In the listing that follows, locate the line containing "column WT | position: 4 -> none" and the line containing "Donovann Bradley | HS: Dickinson". Retype exactly those two lines and every line between them, and nothing more.
---
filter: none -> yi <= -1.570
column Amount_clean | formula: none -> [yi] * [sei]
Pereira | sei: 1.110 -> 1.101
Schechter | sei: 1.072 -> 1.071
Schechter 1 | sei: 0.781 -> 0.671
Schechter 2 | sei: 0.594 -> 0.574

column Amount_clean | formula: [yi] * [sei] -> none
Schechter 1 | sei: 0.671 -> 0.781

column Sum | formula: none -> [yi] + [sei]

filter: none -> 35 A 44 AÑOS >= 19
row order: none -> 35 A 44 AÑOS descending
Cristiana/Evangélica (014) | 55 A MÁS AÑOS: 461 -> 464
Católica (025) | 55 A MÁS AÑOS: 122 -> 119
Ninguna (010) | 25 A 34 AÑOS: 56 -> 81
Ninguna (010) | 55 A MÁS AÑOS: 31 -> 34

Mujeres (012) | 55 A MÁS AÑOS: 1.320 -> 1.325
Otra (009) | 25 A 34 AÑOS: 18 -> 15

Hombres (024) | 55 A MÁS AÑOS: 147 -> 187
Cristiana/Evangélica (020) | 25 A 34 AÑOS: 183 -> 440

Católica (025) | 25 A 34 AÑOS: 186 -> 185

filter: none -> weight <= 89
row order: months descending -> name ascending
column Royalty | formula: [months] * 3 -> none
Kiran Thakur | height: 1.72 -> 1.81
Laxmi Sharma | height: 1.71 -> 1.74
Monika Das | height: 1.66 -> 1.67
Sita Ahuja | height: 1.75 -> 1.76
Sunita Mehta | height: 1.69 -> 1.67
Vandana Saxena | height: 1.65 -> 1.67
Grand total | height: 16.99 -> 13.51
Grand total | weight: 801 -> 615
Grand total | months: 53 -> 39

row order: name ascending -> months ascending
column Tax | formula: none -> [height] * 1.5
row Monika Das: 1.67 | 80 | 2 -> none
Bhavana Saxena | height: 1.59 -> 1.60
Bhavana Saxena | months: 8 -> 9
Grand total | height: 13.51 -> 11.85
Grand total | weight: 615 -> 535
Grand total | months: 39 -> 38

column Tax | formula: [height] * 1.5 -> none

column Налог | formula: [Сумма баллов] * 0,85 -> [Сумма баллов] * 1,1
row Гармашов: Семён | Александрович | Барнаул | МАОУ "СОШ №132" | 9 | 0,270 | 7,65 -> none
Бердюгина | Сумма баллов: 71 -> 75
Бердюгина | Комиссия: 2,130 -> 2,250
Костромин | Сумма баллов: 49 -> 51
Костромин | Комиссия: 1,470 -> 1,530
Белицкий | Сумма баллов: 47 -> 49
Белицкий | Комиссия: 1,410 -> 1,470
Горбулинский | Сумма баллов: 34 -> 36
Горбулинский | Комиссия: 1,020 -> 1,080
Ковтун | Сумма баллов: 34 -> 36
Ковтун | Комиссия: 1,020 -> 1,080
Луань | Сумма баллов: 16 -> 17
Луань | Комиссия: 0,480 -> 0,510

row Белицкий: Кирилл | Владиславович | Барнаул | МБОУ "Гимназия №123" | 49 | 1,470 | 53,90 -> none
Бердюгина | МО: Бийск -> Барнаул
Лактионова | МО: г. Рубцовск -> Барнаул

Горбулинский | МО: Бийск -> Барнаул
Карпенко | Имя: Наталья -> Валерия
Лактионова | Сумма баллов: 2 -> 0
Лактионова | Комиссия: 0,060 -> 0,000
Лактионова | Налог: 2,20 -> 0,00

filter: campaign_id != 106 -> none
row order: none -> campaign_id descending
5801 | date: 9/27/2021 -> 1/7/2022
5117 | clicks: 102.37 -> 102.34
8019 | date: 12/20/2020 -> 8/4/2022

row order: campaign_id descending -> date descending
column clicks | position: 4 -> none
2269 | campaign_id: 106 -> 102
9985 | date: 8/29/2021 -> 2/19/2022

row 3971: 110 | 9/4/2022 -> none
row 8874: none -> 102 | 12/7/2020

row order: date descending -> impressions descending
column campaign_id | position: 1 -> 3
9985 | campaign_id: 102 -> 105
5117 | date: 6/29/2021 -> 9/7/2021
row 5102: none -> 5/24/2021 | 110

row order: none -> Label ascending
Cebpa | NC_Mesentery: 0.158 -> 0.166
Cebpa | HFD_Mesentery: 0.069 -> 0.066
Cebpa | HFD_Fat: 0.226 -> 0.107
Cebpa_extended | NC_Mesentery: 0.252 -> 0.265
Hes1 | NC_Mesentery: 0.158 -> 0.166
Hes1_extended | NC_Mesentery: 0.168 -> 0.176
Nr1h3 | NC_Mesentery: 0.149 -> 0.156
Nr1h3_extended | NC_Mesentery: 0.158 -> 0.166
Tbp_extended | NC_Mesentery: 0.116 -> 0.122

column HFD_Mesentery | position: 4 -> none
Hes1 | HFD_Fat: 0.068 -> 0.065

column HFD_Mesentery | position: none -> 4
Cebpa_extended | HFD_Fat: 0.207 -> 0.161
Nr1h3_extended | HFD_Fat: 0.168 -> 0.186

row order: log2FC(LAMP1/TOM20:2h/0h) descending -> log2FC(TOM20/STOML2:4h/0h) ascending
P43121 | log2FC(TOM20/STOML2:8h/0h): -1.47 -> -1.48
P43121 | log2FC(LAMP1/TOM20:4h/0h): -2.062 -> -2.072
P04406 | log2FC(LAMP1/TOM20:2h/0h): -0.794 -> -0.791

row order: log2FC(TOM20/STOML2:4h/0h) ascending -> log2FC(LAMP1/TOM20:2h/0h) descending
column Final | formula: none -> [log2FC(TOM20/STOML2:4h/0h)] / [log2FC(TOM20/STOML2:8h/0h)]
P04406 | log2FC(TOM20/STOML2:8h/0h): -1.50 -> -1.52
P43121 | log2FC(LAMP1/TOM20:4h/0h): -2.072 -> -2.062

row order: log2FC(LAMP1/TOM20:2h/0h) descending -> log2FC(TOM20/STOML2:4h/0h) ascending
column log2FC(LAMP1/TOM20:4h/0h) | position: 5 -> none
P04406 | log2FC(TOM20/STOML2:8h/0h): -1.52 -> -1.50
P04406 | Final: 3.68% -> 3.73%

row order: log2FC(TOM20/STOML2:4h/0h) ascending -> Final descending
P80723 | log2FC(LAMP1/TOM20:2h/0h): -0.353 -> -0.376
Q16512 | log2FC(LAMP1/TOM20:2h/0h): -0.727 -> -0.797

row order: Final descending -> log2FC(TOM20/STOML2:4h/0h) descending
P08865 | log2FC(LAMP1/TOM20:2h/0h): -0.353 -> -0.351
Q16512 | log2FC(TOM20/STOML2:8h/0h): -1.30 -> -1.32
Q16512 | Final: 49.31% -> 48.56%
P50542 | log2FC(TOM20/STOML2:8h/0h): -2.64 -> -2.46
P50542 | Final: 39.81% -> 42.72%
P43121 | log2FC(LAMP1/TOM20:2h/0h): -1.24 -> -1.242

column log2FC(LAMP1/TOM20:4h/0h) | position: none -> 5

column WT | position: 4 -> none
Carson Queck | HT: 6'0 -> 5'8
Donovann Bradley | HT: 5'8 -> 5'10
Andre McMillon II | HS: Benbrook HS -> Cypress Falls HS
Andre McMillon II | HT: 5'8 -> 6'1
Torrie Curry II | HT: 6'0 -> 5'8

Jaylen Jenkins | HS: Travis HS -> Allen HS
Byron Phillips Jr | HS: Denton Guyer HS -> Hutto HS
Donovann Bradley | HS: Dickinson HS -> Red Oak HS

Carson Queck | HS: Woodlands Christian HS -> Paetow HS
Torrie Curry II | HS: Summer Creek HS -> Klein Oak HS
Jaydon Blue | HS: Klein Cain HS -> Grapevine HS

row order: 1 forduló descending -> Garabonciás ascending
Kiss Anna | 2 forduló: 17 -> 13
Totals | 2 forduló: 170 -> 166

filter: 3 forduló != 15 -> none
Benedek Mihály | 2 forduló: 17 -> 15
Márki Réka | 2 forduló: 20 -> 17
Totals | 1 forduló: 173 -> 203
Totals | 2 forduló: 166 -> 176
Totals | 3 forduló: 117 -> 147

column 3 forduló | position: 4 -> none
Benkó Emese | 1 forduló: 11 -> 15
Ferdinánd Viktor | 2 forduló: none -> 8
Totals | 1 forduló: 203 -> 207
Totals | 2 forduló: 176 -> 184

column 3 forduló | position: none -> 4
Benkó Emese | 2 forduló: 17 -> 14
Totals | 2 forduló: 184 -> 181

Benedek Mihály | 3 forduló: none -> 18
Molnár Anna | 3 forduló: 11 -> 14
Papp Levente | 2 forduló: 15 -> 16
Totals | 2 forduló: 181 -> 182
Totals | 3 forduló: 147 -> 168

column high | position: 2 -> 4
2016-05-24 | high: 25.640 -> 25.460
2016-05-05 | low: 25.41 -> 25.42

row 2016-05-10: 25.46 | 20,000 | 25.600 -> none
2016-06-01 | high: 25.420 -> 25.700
---
== Response below ==
column WT | position: 4 -> none
Carson Queck | HT: 6'0 -> 5'8
Donovann Bradley | HT: 5'8 -> 5'10
Andre McMillon II | HS: Benbrook HS -> Cypress Falls HS
Andre McMillon II | HT: 5'8 -> 6'1
Torrie Curry II | HT: 6'0 -> 5'8

Jaylen Jenkins | HS: Travis HS -> Allen HS
Byron Phillips Jr | HS: Denton Guyer HS -> Hutto HS
Donovann Bradley | HS: Dickinson HS -> Red Oak HS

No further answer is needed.